(Entries shown)

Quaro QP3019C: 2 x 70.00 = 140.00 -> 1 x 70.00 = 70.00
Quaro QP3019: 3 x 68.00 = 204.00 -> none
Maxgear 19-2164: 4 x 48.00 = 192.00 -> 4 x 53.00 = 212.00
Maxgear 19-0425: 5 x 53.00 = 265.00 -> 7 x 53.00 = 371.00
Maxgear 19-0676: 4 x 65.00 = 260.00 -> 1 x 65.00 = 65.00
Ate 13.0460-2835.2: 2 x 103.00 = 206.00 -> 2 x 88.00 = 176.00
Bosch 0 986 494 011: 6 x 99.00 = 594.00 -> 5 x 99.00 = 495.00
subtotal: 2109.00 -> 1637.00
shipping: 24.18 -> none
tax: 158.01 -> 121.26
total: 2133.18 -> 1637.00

(End Entries shown)
(Entries shown)

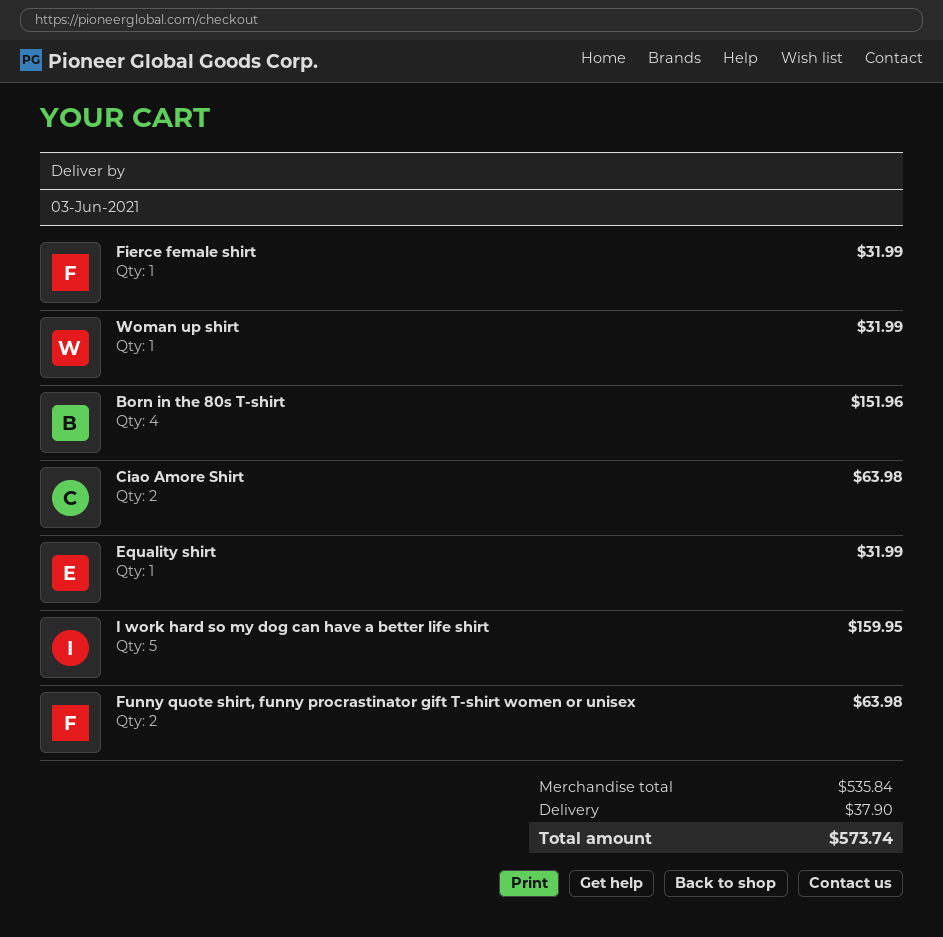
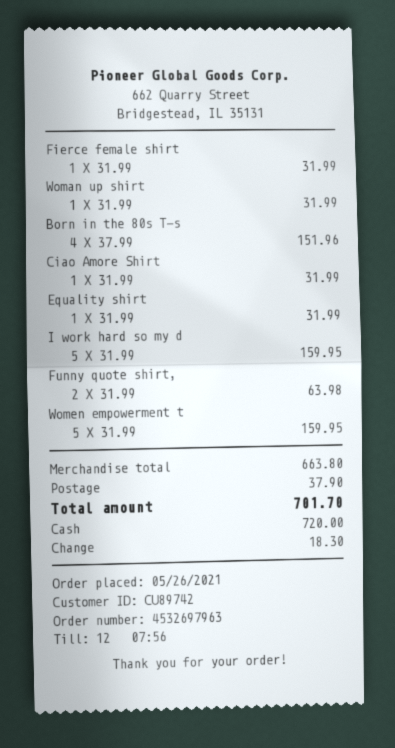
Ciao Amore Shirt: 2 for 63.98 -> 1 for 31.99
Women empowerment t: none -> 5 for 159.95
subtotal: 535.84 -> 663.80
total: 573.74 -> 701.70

(End Entries shown)

◆ What is needed: Number of lines above containing the word "Quaro": state it and add nothing else.

◆ Reply to the task: 2